Architecture Overview

OpenECPDS is a distributed system composed of cooperating services that together acquire, store, and disseminate data. Unlike a conventional data store, OpenECPDS does not necessarily store data physically in its persistent repository — instead it works like a search engine, crawling and indexing metadata from data providers, while optionally caching content in its Data Store.

High-level design

Example of OpenECPDS Deployment

Data can be fed into the Data Store via:

  • The Data Acquisition service, discovering and fetching data from data providers.
  • Data providers actively pushing data through the Data Portal.
  • Data providers using the OpenECPDS API to register metadata, allowing asynchronous data retrieval.

Data products can be searched by name or metadata and either pushed by the Data Dissemination service or pulled from the Data Portal by users. OpenECPDS streams data on the fly or sends it from the Data Store if it was previously fetched.

Core components

Component Responsibility
Master Server Central coordinator: authentication, metadata registration, scheduling, and Data Mover allocation.
Mover Server (Data Mover) Connects to remote systems via transfer modules, stores and streams file content.
Monitor Server Web-based monitoring and management interface.
Data Portal Passive, incoming access (FTP/HTTPS/S3) for remote sites.
Database Persists destinations, hosts, transfers, and history.
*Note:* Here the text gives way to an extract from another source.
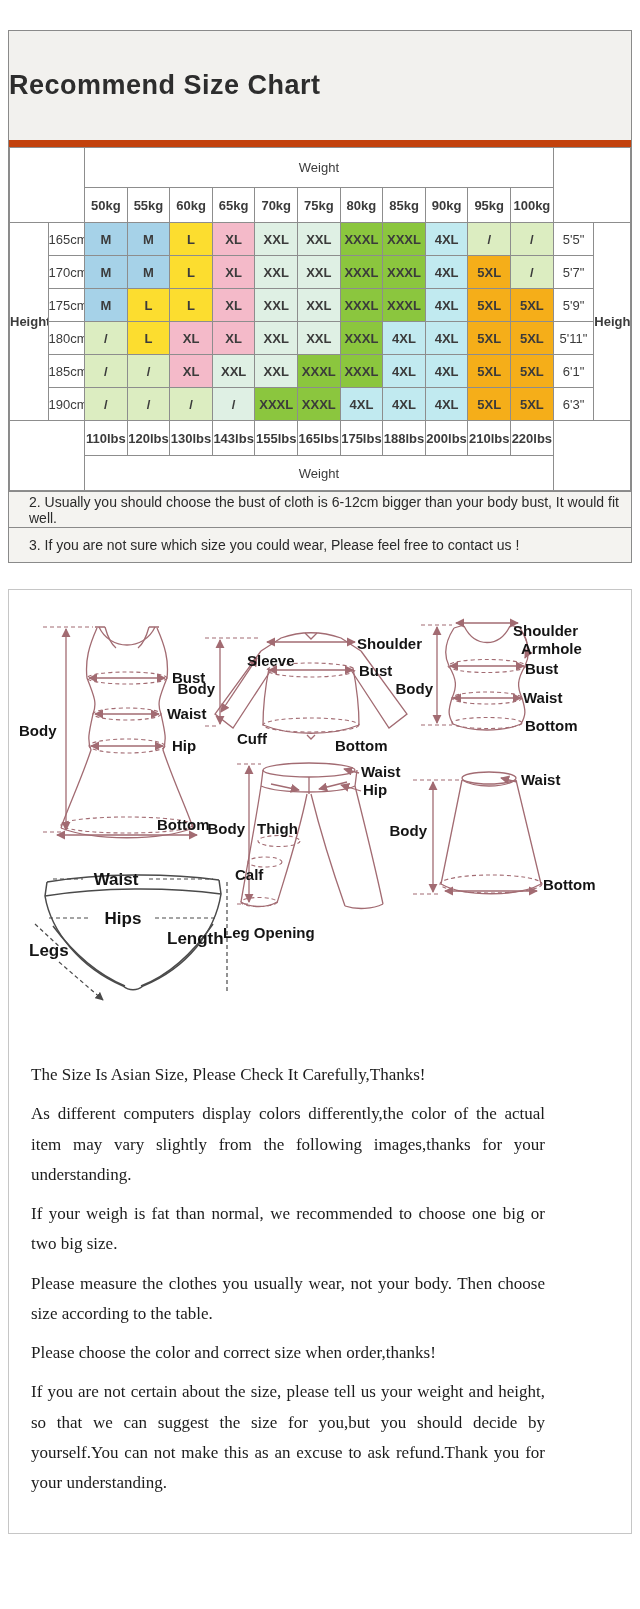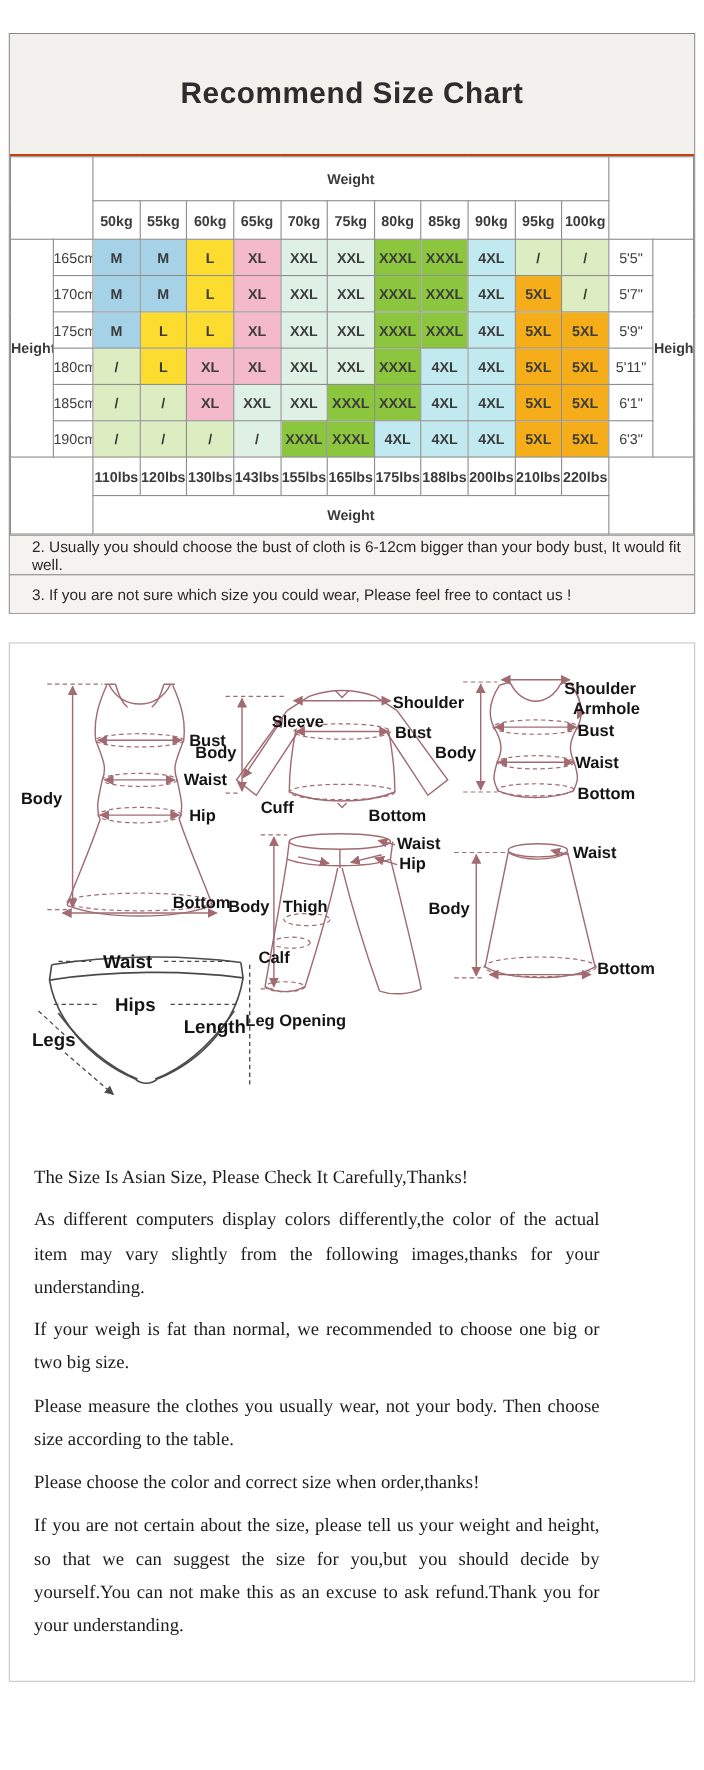"Recommend Size Chart" .title-box { border-bottom: 2px solid #c2410c -> 7px solid #c2410c; justify-content: center -> none }
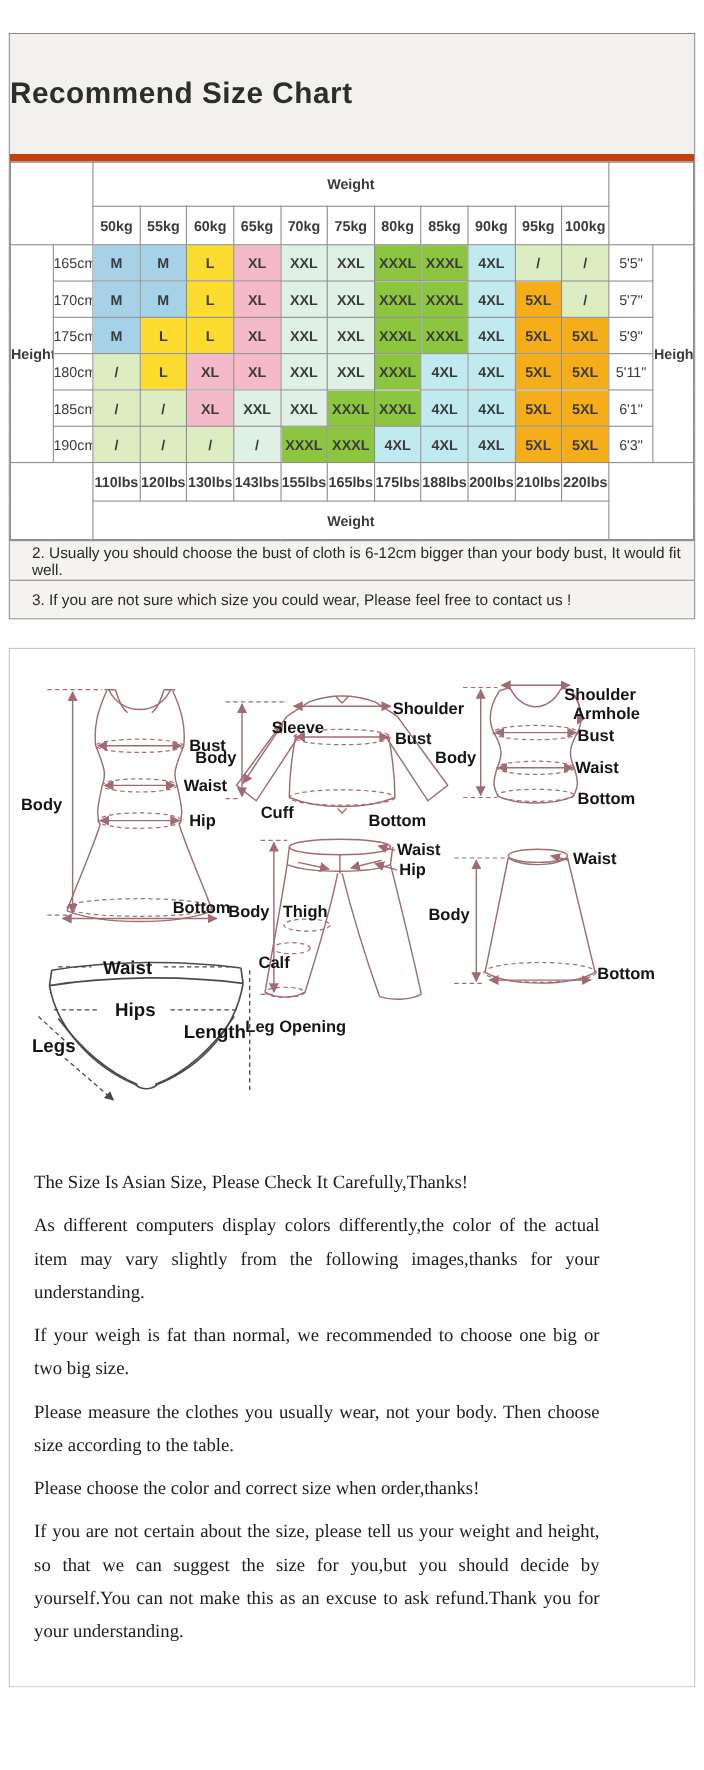"Weight" td.c-weight { font-weight: 700 -> 400 }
See Components for a detailed description of each.

Key cross-cutting mechanisms

OpenECPDS Data Flows

Modularity & protocols

The OpenECPDS software is modular, supporting new protocols through extensions. It interacts with a variety of environments and supports multiple standard protocols:

  • Outgoing connections (Data Acquisition & Dissemination): FTP, SFTP, FTPS, HTTP/S, Amazon S3, Azure and Google Cloud Storage.
  • Incoming connections (Data Portal): FTP, HTTPS, S3 (SFTP and SCP are available exclusively through a Commercial API).

See Protocols & Connections and the Transfer Modules reference for details.

Object storage

OpenECPDS stores data as objects, combining data, metadata, and a globally unique identifier. It employs a file-system-based solution with replication across multiple locations to ensure continuous data availability. The object storage system is hierarchy-free but can emulate directory structures when necessary. See Object Storage.